Prosecutors claim McAfee earned millions of dollars through the promotion of cryptocurrencies, speaking engagements, consulting jobs and the sale of the rights to his life story for a documentary, but never filed tax returns. Instead, his income was paid into accounts held in the names of others, prosecutors claim. He faces as long as five years in prison if convicted of tax evasion and a year if found guilty of failing to file taxes.
It’s the latest legal complication for the eccentric software mogul, who was a person of interest in a murder in Belize, though not charged with a crime, and last year he was detained in the Dominican Republic for entering the country with a cache of firearms and ammunition. He was also briefly a candidate for president in this year’s U.S. election, ending his run from abroad in March. The criminal charges were announced just hours after the U.S. Securities and Exchange Commission sued McAfee for promoting the sale of cryptocurrencies without disclosing that he was being paid to do so.
The commission claims McAfee recommended at least seven initial coin offerings to his Twitter followers from at least November 2017 to February 2018 without revealing that he earned more than $23 million to boost them. He’s also accused of denying that he was being paid when asked by investors. The SEC is seeking to force McAfee to disgorge all his ill-gotten gains, and to prohibit him from taking part in the issuance, purchase or sale of any digital asset securities and unspecified monetary penalties.
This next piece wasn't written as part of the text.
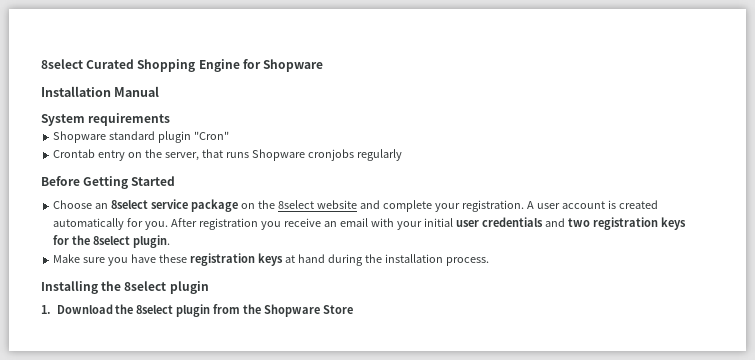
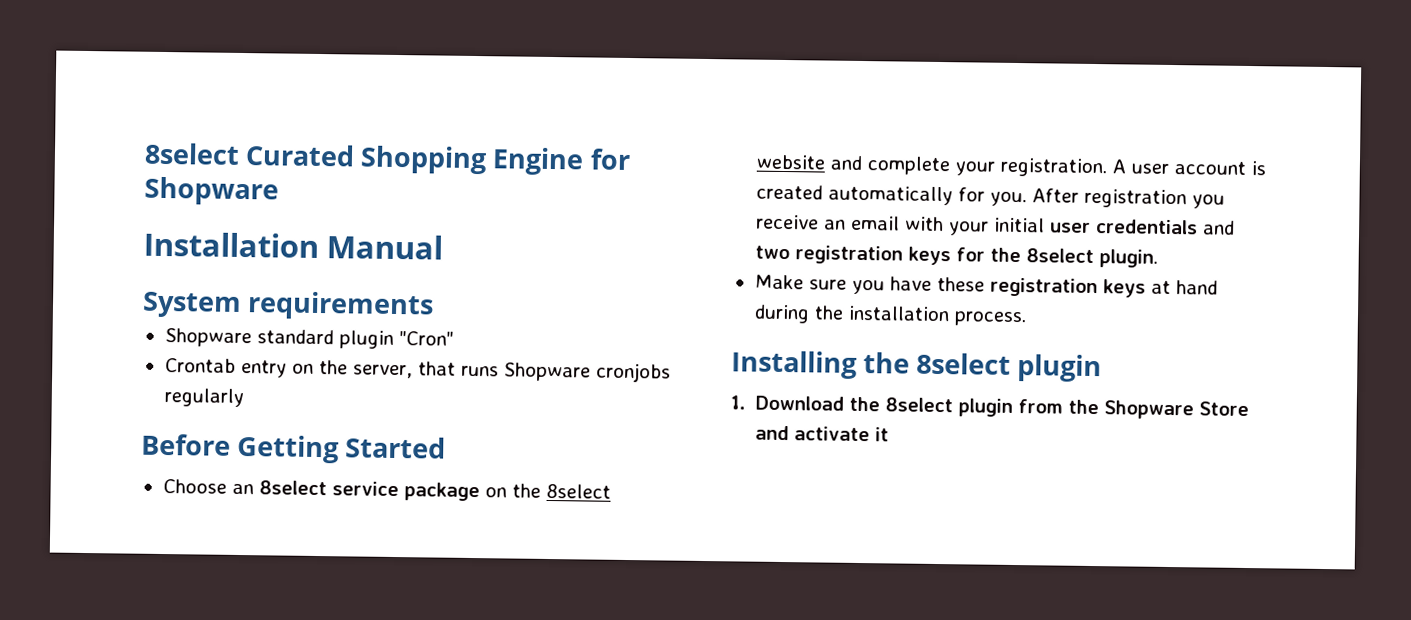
(354, 309) none -> [755,425,890,442] and activate it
The commission also accused McAfee of claiming to be an investor or technical advisor, “creating the impression that he had vetted these companies, that they were benefiting from his technical expertise, and that he was willing to invest in the ventures.”
When a blogger exposed that he was being paid, McAfee was still holding “virtually worthless” securities from the offerings he promoted and encouraged investors to buy them — without revealing that they were his own securities and he had paid a third party to recommend them, according to the complaint. McAfee also engaged in a practice called scalping, in which he accumulated large amounts of digital securities and promoted them on Twitter without disclosing his intention to sell, the SEC said.
McAfee founded his epynonymous software firm in 1987. Intel Corp., seeking to build security features directly into its chips, bought the company for $7.7 billion in 2010, with TPG and Thoma Bravo taking stakes later. In 2016, Intel announced that it had signed a deal to transfer a 51% stake in the business to TPG for $1.1 billion. The company filed to go public last month.